### [Records]

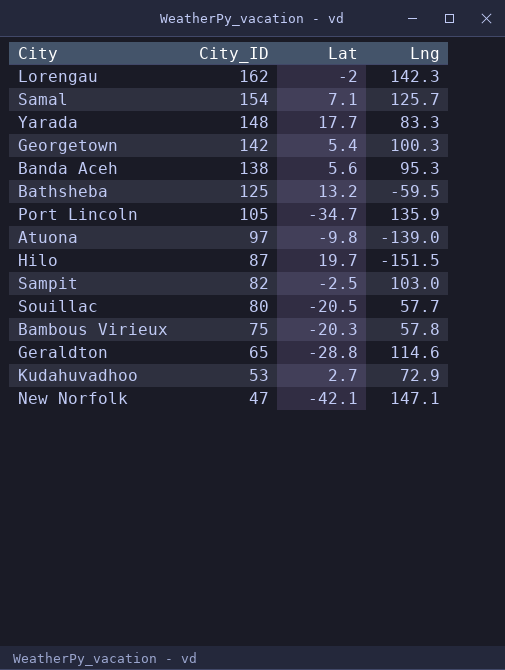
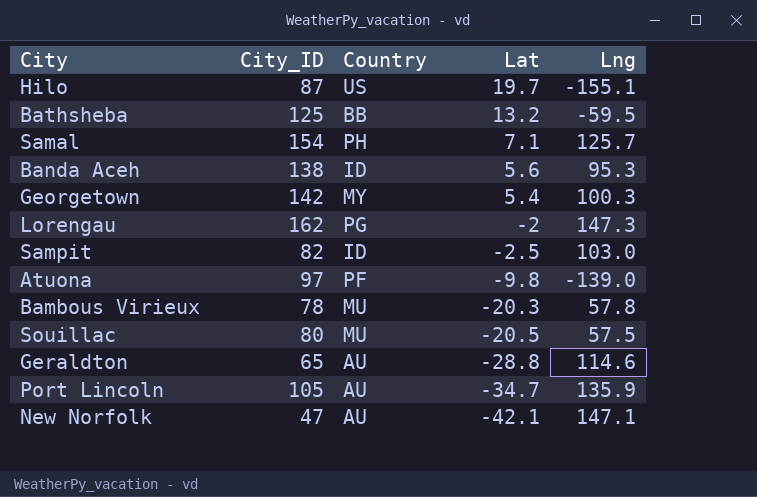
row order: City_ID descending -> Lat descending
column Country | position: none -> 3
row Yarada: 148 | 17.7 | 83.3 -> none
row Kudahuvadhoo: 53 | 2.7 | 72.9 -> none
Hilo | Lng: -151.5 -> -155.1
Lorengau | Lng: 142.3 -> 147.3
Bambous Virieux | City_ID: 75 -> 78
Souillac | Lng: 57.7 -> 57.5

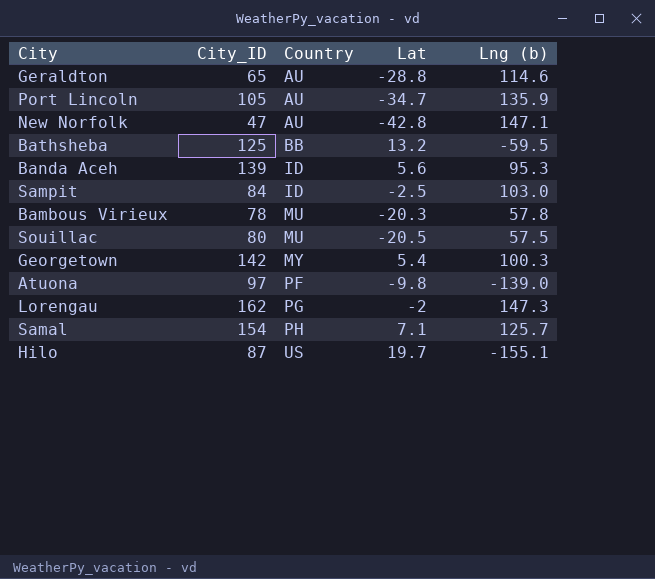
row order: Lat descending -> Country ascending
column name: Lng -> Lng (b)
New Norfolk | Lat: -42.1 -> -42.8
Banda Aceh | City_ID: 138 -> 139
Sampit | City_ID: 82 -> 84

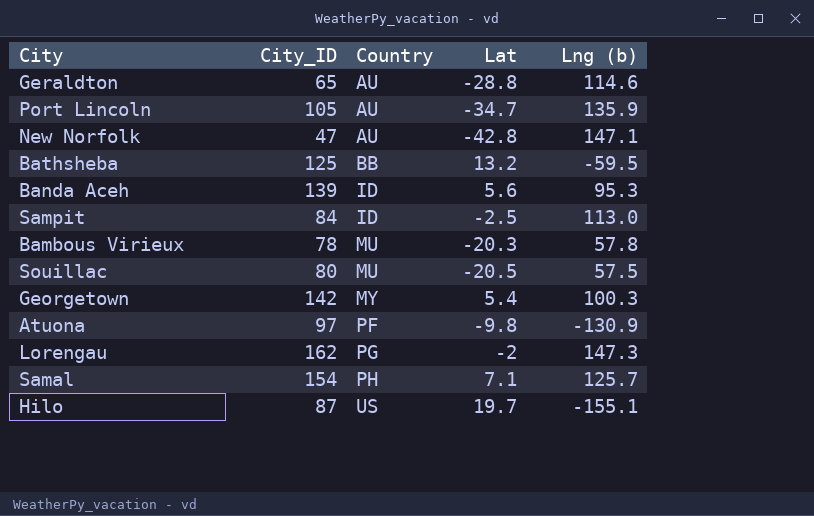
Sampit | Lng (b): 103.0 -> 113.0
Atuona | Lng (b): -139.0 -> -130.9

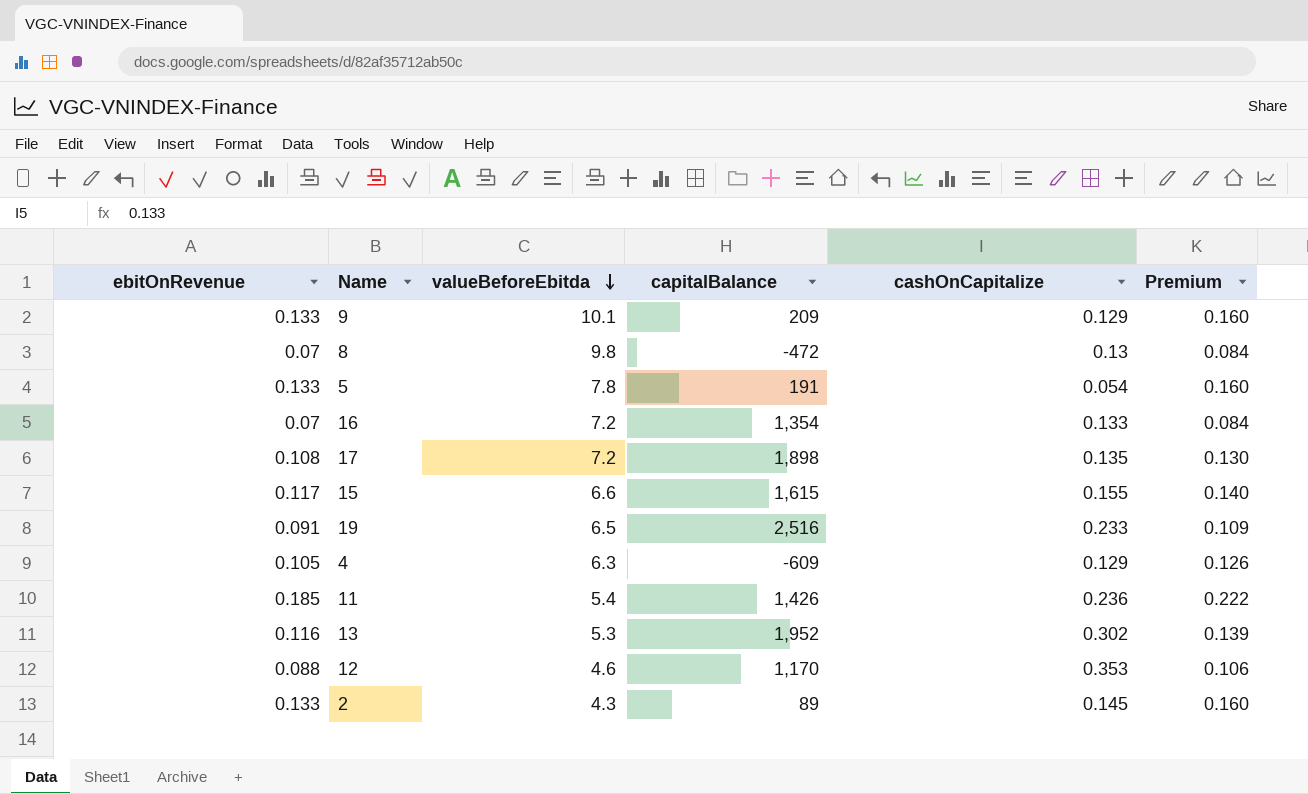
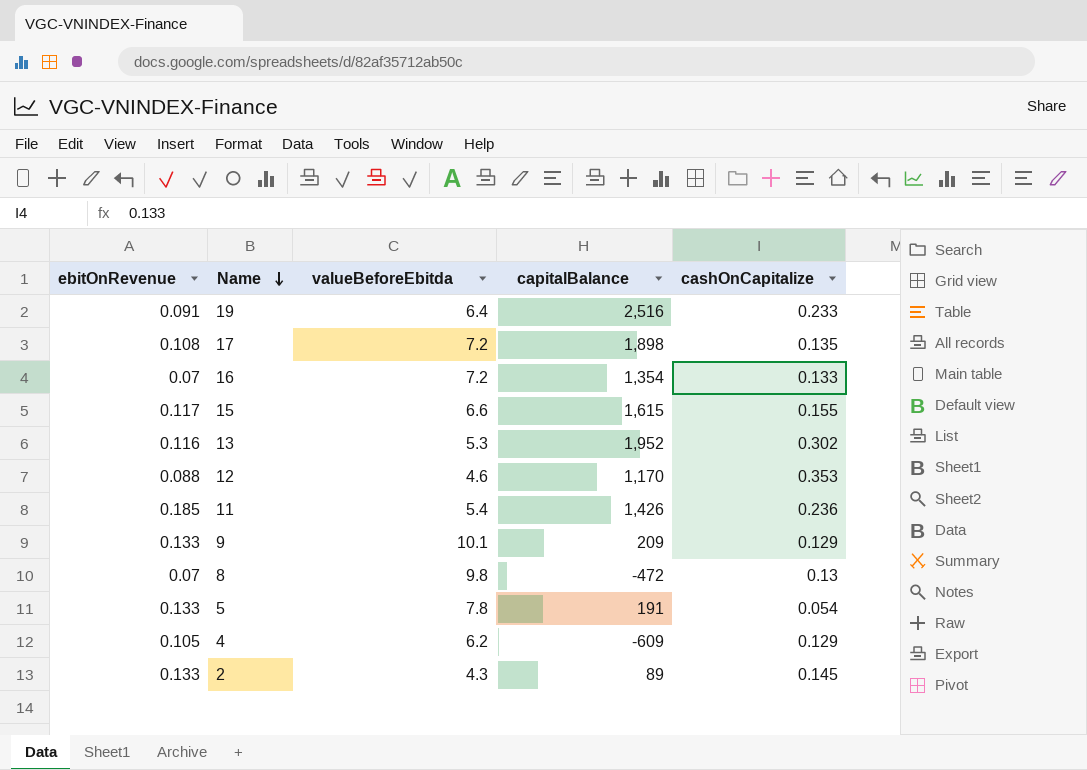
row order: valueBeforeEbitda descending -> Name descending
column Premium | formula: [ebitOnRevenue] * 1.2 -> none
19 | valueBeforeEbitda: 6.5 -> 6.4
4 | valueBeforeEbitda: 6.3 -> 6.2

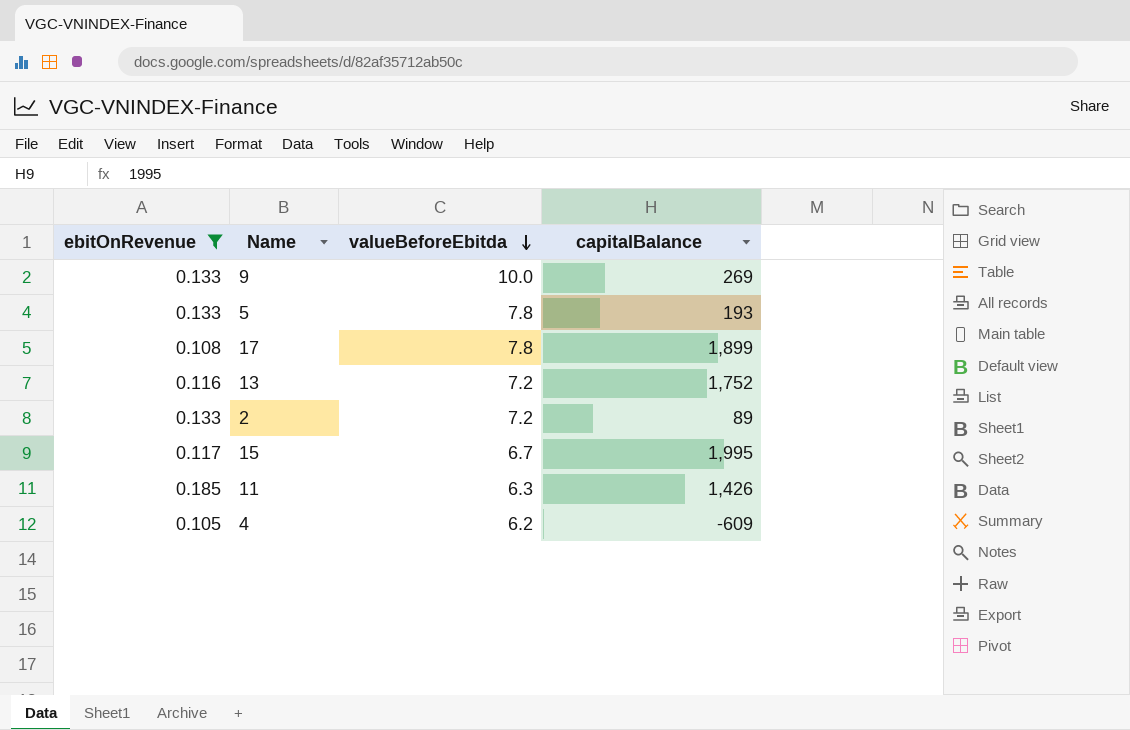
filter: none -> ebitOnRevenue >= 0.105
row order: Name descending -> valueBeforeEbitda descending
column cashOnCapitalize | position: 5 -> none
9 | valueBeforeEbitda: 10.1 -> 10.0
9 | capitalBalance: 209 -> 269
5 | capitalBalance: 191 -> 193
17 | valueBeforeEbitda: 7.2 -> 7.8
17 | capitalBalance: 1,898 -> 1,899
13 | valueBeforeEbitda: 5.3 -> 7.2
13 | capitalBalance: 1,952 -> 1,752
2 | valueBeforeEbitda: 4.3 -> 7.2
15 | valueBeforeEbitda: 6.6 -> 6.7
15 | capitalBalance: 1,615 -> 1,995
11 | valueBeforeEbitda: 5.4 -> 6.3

### [Your instructions]
Without the pictures, write out the whole listing exactly as it appears.

### [Solved exercise]
row order: City_ID descending -> Lat descending
column Country | position: none -> 3
row Yarada: 148 | 17.7 | 83.3 -> none
row Kudahuvadhoo: 53 | 2.7 | 72.9 -> none
Hilo | Lng: -151.5 -> -155.1
Lorengau | Lng: 142.3 -> 147.3
Bambous Virieux | City_ID: 75 -> 78
Souillac | Lng: 57.7 -> 57.5

row order: Lat descending -> Country ascending
column name: Lng -> Lng (b)
New Norfolk | Lat: -42.1 -> -42.8
Banda Aceh | City_ID: 138 -> 139
Sampit | City_ID: 82 -> 84

Sampit | Lng (b): 103.0 -> 113.0
Atuona | Lng (b): -139.0 -> -130.9

row order: valueBeforeEbitda descending -> Name descending
column Premium | formula: [ebitOnRevenue] * 1.2 -> none
19 | valueBeforeEbitda: 6.5 -> 6.4
4 | valueBeforeEbitda: 6.3 -> 6.2

filter: none -> ebitOnRevenue >= 0.105
row order: Name descending -> valueBeforeEbitda descending
column cashOnCapitalize | position: 5 -> none
9 | valueBeforeEbitda: 10.1 -> 10.0
9 | capitalBalance: 209 -> 269
5 | capitalBalance: 191 -> 193
17 | valueBeforeEbitda: 7.2 -> 7.8
17 | capitalBalance: 1,898 -> 1,899
13 | valueBeforeEbitda: 5.3 -> 7.2
13 | capitalBalance: 1,952 -> 1,752
2 | valueBeforeEbitda: 4.3 -> 7.2
15 | valueBeforeEbitda: 6.6 -> 6.7
15 | capitalBalance: 1,615 -> 1,995
11 | valueBeforeEbitda: 5.4 -> 6.3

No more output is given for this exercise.